Si vous faites du vélo, sachez que certaines personnes atteintes de sciatique trouvent que rester assis sur un vélo pendant des périodes prolongées est problématique. Des pauses fréquentes peuvent aider. Pensez également à faire en sorte que votre siège soit ajusté de manière professionnelle , ainsi comme pédaler avec le dos du siège de temps en temps.

Écoutez votre corps

La sciatique affecte les gens différemment. Certains le ressentent comme un engourdissement plutôt qu'une douleur aiguë. Il peut vous déranger dans la mollet et la cuisse, ou vos fesses et le bas du dos. Une grande partie de cette variation est liée à la cause profonde de la sciatique de chaque patient.

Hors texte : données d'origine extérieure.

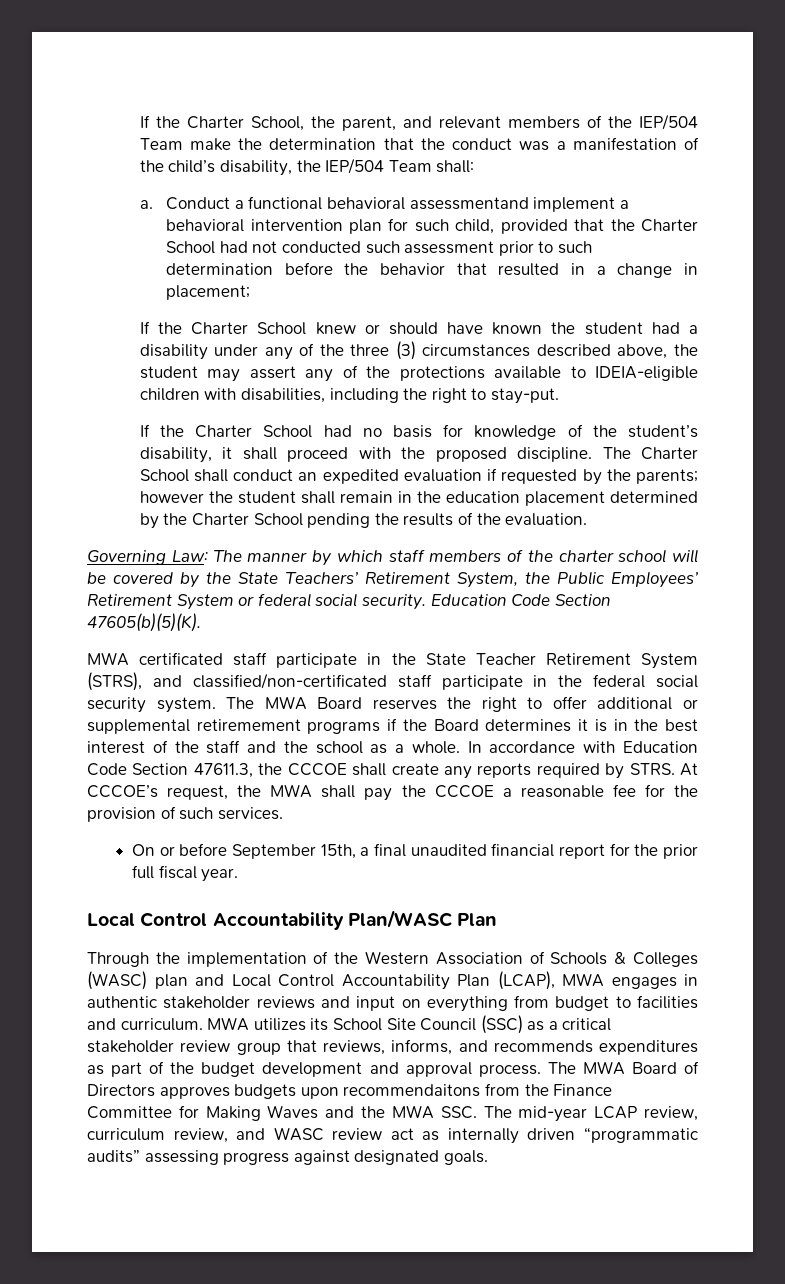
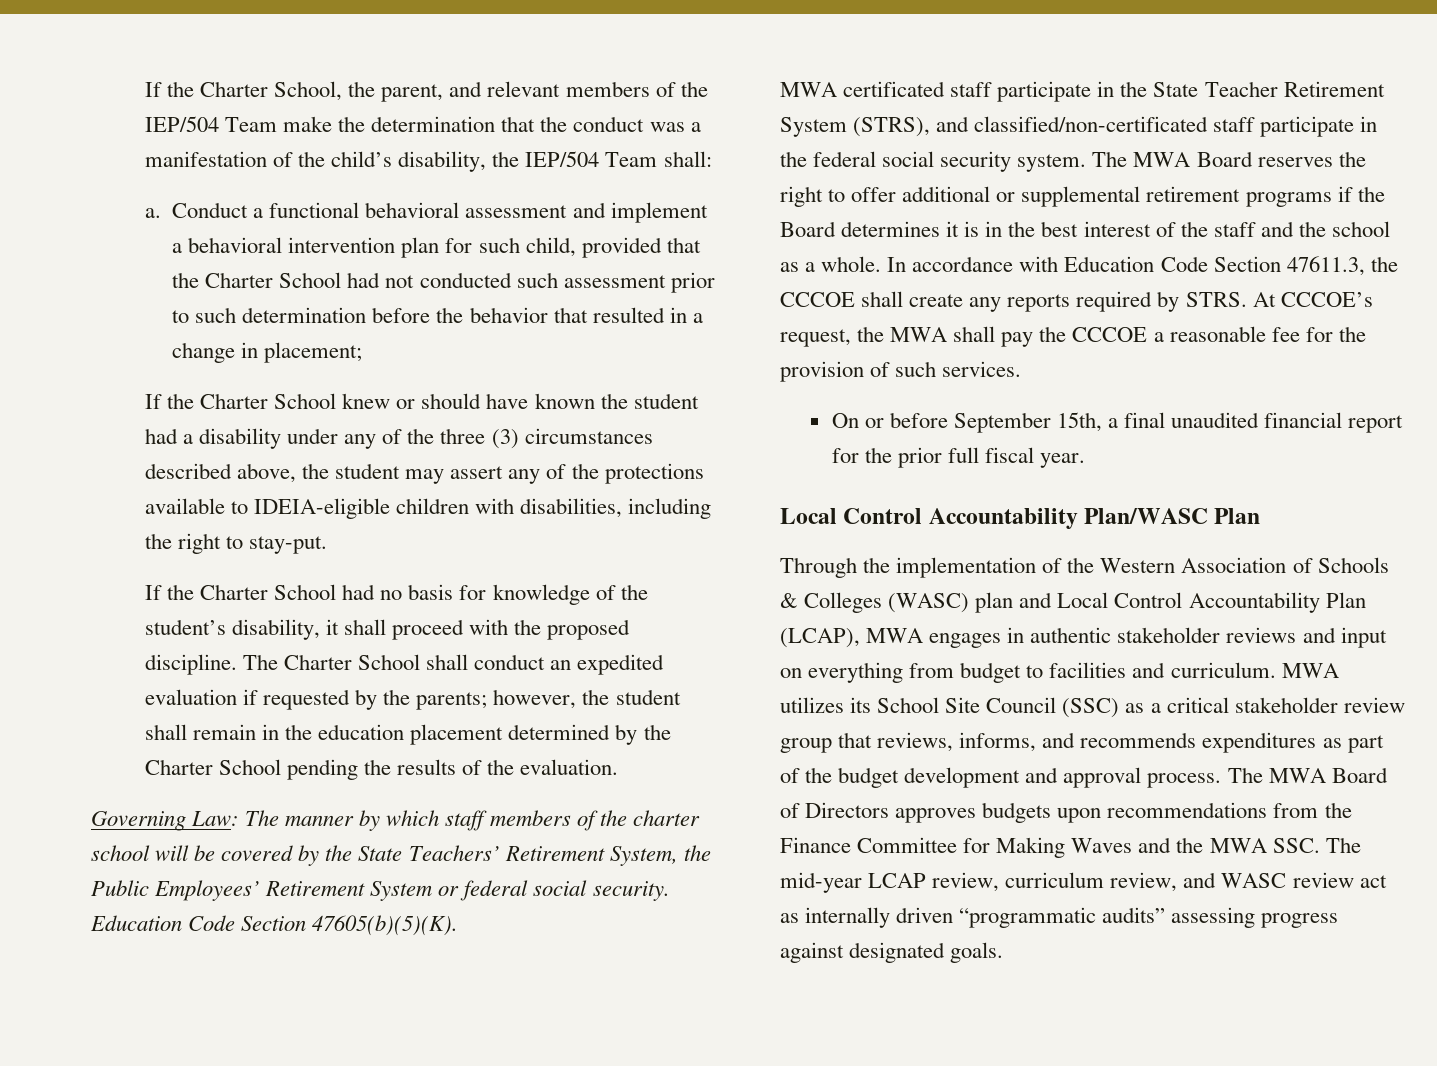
- Conduct a functional behavioral assessmentand implement a behavioral intervention plan for such child, provided that the Charter School had not conducted such assessment prior to such determination before the behavior that resulted in a change in placement;
+ Conduct a functional behavioral assessment and implement a behavioral intervention plan for such child, provided that the Charter School had not conducted such assessment prior to such determination before the behavior that resulted in a change in placement;
- The Charter School shall conduct an expedited evaluation if requested by the parents; however the student shall remain in the education placement determined by the Charter School pending the results of the evaluation.
+ The Charter School shall conduct an expedited evaluation if requested by the parents; however, the student shall remain in the education placement determined by the Charter School pending the results of the evaluation.
- The MWA Board reserves the right to offer additional or supplemental retiremement programs if the Board determines it is in the best interest of the staff and the school as a whole.
+ The MWA Board reserves the right to offer additional or supplemental retirement programs if the Board determines it is in the best interest of the staff and the school as a whole.
- The MWA Board of Directors approves budgets upon recommendaitons from the Finance Committee for Making Waves and the MWA SSC. The mid-year LCAP review, curriculum review, and WASC review act as internally driven “programmatic audits” assessing progress against designated goals.
+ The MWA Board of Directors approves budgets upon recommendations from the Finance Committee for Making Waves and the MWA SSC. The mid-year LCAP review, curriculum review, and WASC review act as internally driven “programmatic audits” assessing progress against designated goals.

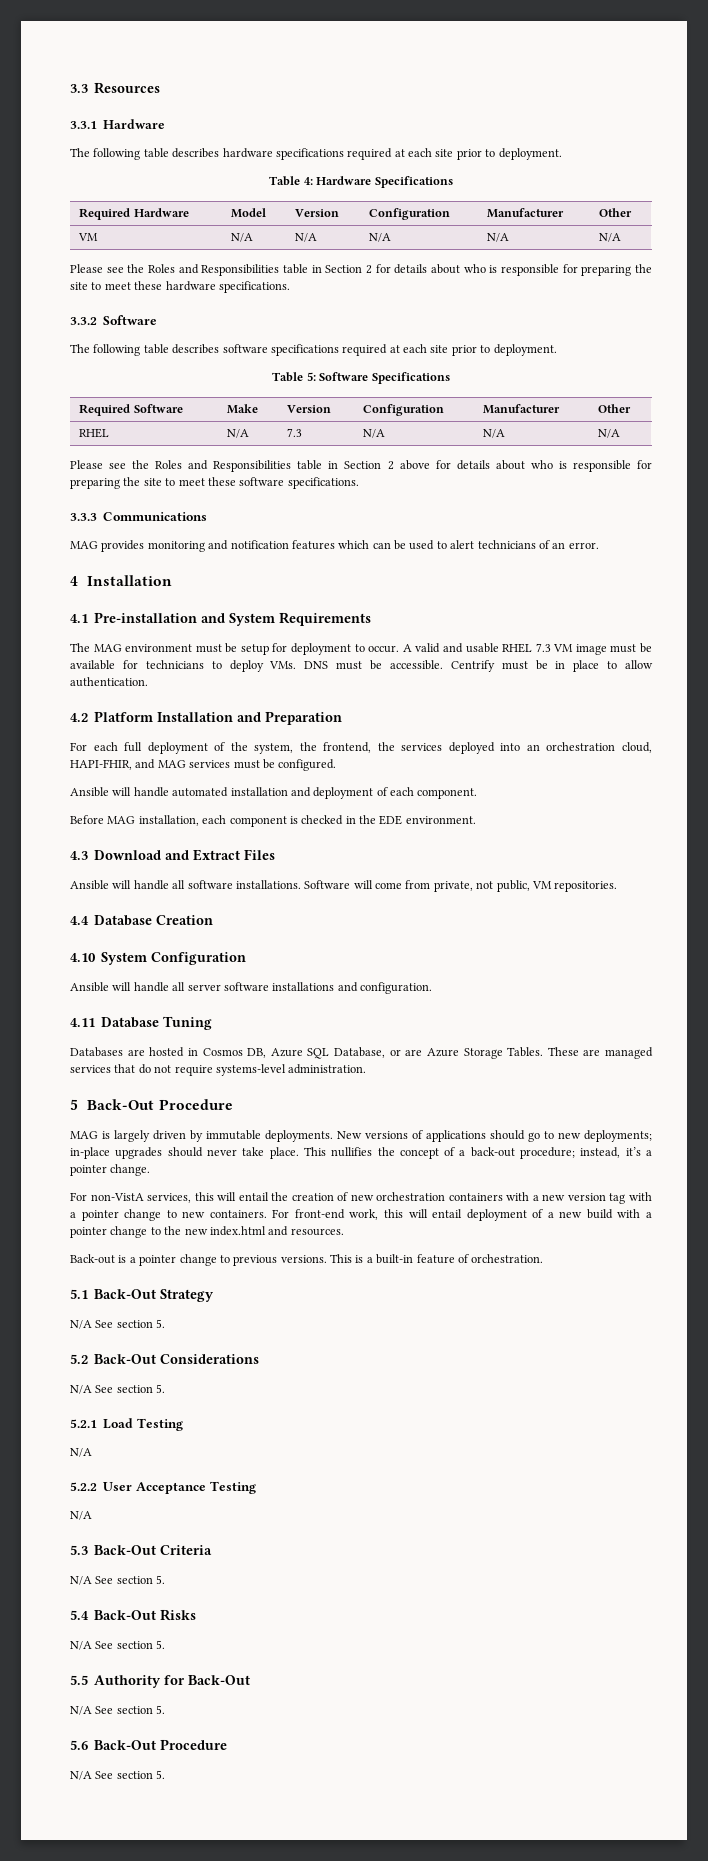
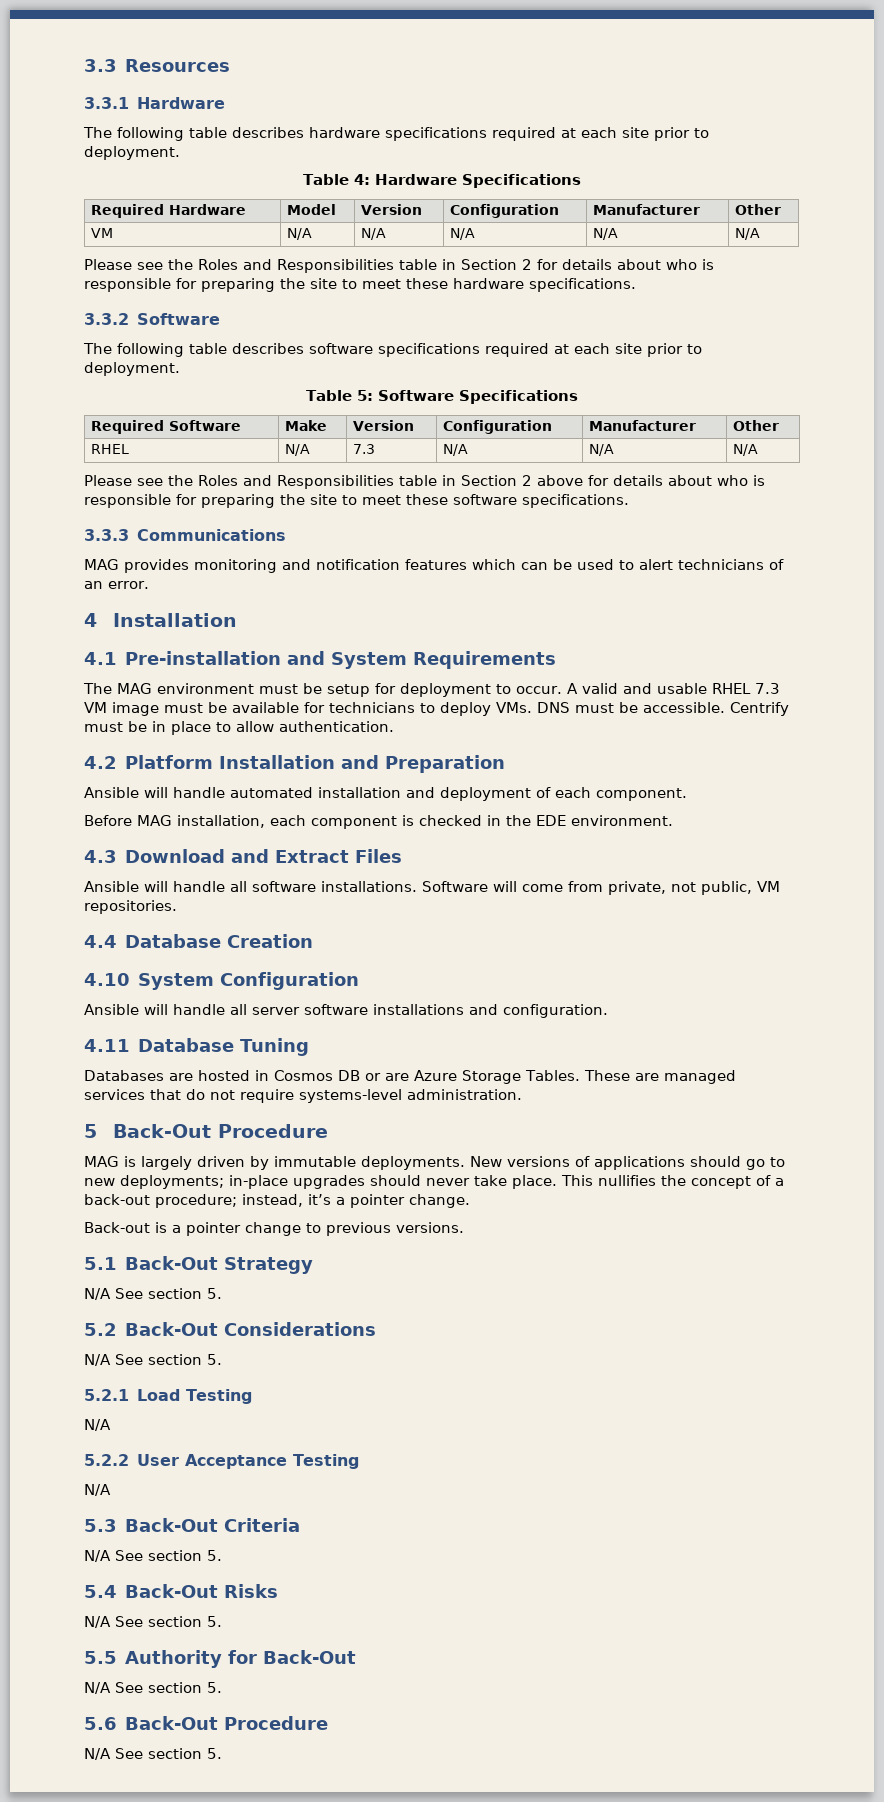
- For each full deployment of the system, the frontend, the services deployed into an orchestration cloud, HAPI-FHIR, and MAG services must be configured.
- Databases are hosted in Cosmos DB, Azure SQL Database, or are Azure Storage Tables.
+ Databases are hosted in Cosmos DB or are Azure Storage Tables.
- For non-VistA services, this will entail the creation of new orchestration containers with a new version tag with a pointer change to new containers. For front-end work, this will entail deployment of a new build with a pointer change to the new index.html and resources.
- This is a built-in feature of orchestration.

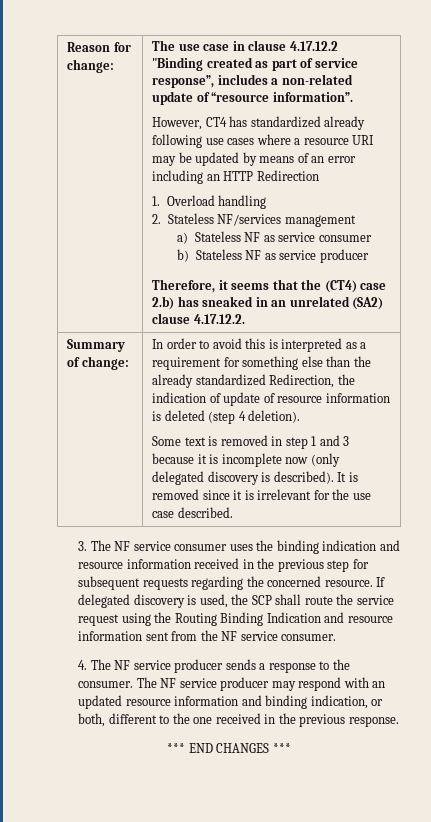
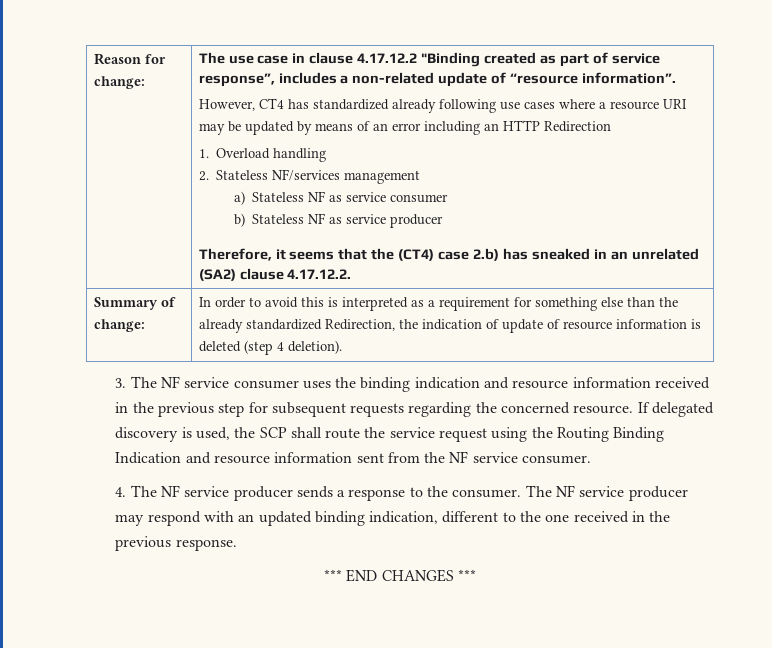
- Some text is removed in step 1 and 3 because it is incomplete now (only delegated discovery is described). It is removed since it is irrelevant for the use case described.
- The NF service producer may respond with an updated resource information and binding indication, or both, different to the one received in the previous response.
+ The NF service producer may respond with an updated binding indication, different to the one received in the previous response.

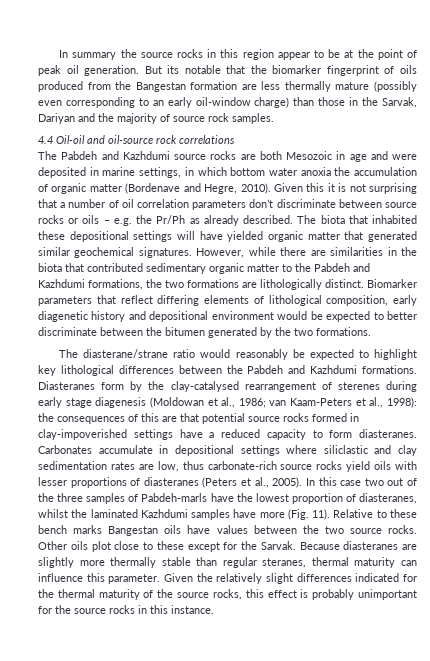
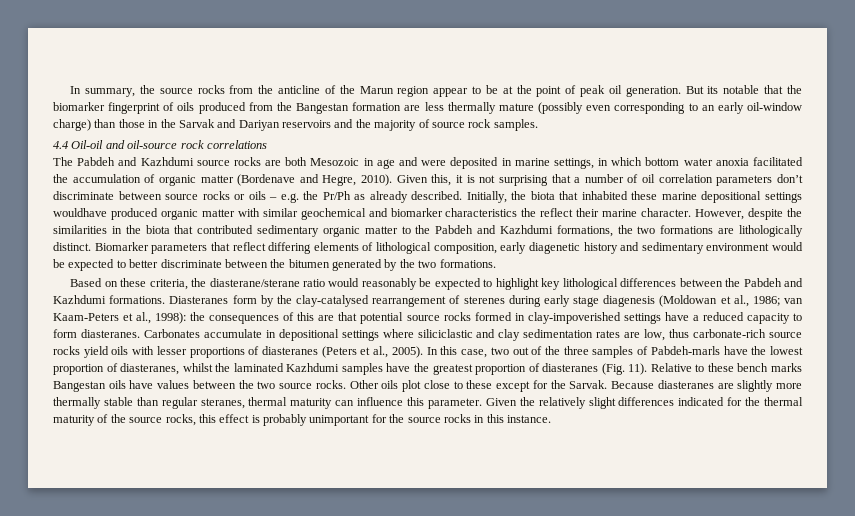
- In summary the source rocks in this region appear to be at the point of peak oil generation.
+ In summary, the source rocks from the anticline of the Marun region appear to be at the point of peak oil generation.
- But its notable that the biomarker fingerprint of oils produced from the Bangestan formation are less thermally mature (possibly even corresponding to an early oil-window charge) than those in the Sarvak, Dariyan and the majority of source rock samples.
+ But its notable that the biomarker fingerprint of oils produced from the Bangestan formation are less thermally mature (possibly even corresponding to an early oil-window charge) than those in the Sarvak and Dariyan reservoirs and the majority of source rock samples.
- The Pabdeh and Kazhdumi source rocks are both Mesozoic in age and were deposited in marine settings, in which bottom water anoxia the accumulation of organic matter (Bordenave and Hegre, 2010).
+ The Pabdeh and Kazhdumi source rocks are both Mesozoic in age and were deposited in marine settings, in which bottom water anoxia facilitated the accumulation of organic matter (Bordenave and Hegre, 2010).
- Given this it is not surprising that a number of oil correlation parameters don’t discriminate between source rocks or oils – e.g. the Pr/Ph as already described.
+ Given this, it is not surprising that a number of oil correlation parameters don’t discriminate between source rocks or oils – e.g. the Pr/Ph as already described.
- The biota that inhabited these depositional settings will have yielded organic matter that generated similar geochemical signatures. However, while there are similarities in the biota that contributed sedimentary organic matter to the Pabdeh and Kazhdumi formations, the two formations are lithologically distinct.
+ Initially, the biota that inhabited these marine depositional settings wouldhave produced organic matter with similar geochemical and biomarker characteristics the reflect their marine character. However, despite the similarities in the biota that contributed sedimentary organic matter to the Pabdeh and Kazhdumi formations, the two formations are lithologically distinct.
- Biomarker parameters that reflect differing elements of lithological composition, early diagenetic history and depositional environment would be expected to better discriminate between the bitumen generated by the two formations.
+ Biomarker parameters that reflect differing elements of lithological composition, early diagenetic history and sedimentary environment would be expected to better discriminate between the bitumen generated by the two formations.
- The diasterane/strane ratio would reasonably be expected to highlight key lithological differences between the Pabdeh and Kazhdumi formations.
+ Based on these criteria, the diasterane/sterane ratio would reasonably be expected to highlight key lithological differences between the Pabdeh and Kazhdumi formations.
- Carbonates accumulate in depositional settings where siliclastic and clay sedimentation rates are low, thus carbonate-rich source rocks yield oils with lesser proportions of diasteranes (Peters et al., 2005).
+ Carbonates accumulate in depositional settings where siliciclastic and clay sedimentation rates are low, thus carbonate-rich source rocks yield oils with lesser proportions of diasteranes (Peters et al., 2005).
- In this case two out of the three samples of Pabdeh-marls have the lowest proportion of diasteranes, whilst the laminated Kazhdumi samples have more (Fig. 11).
+ In this case, two out of the three samples of Pabdeh-marls have the lowest proportion of diasteranes, whilst the laminated Kazhdumi samples have the greatest proportion of diasteranes (Fig. 11).

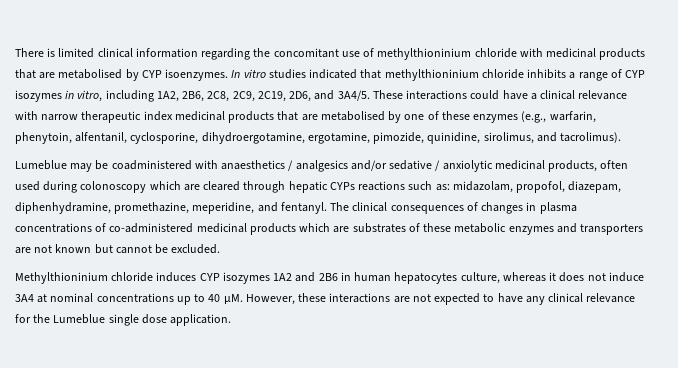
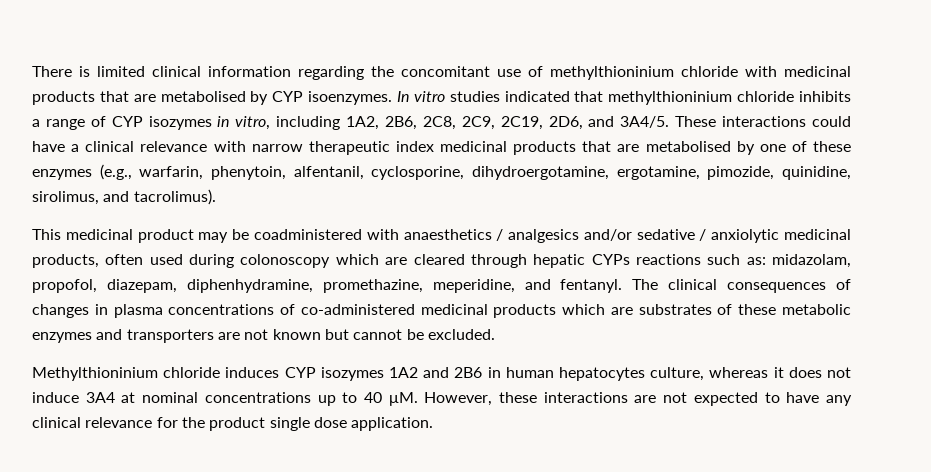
- Lumeblue may be coadministered with anaesthetics / analgesics and/or sedative / anxiolytic medicinal products, often used during colonoscopy which are cleared through hepatic CYPs reactions such as: midazolam, propofol, diazepam, diphenhydramine, promethazine, meperidine, and fentanyl.
+ This medicinal product may be coadministered with anaesthetics / analgesics and/or sedative / anxiolytic medicinal products, often used during colonoscopy which are cleared through hepatic CYPs reactions such as: midazolam, propofol, diazepam, diphenhydramine, promethazine, meperidine, and fentanyl.
- However, these interactions are not expected to have any clinical relevance for the Lumeblue single dose application.
+ However, these interactions are not expected to have any clinical relevance for the product single dose application.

En outre, des conditions techniquement distinctes telles que syndrome du piriforme peut soit affecter directement le nerf sciatique, soit imiter les symptômes, selon un chapitre de manuel publié en 2018 par la US National Library of Medicine.

Parce qu'il est difficile de prédire où la sciatique va frapper, il n'est pas facile non plus de savoir avec certitude quels mouvements peuvent provoquer des poussées. L'approche la plus sensée consiste à cesser de faire des entraînements qui provoquent des engourdissements et des douleurs. Cela ne signifie pas que vous ne pourrez plus jamais jouer au tennis, par exemple. Mais cela indique que travailler avec un physiothérapeute pour développer la force et l'endurance peut être la meilleure première étape.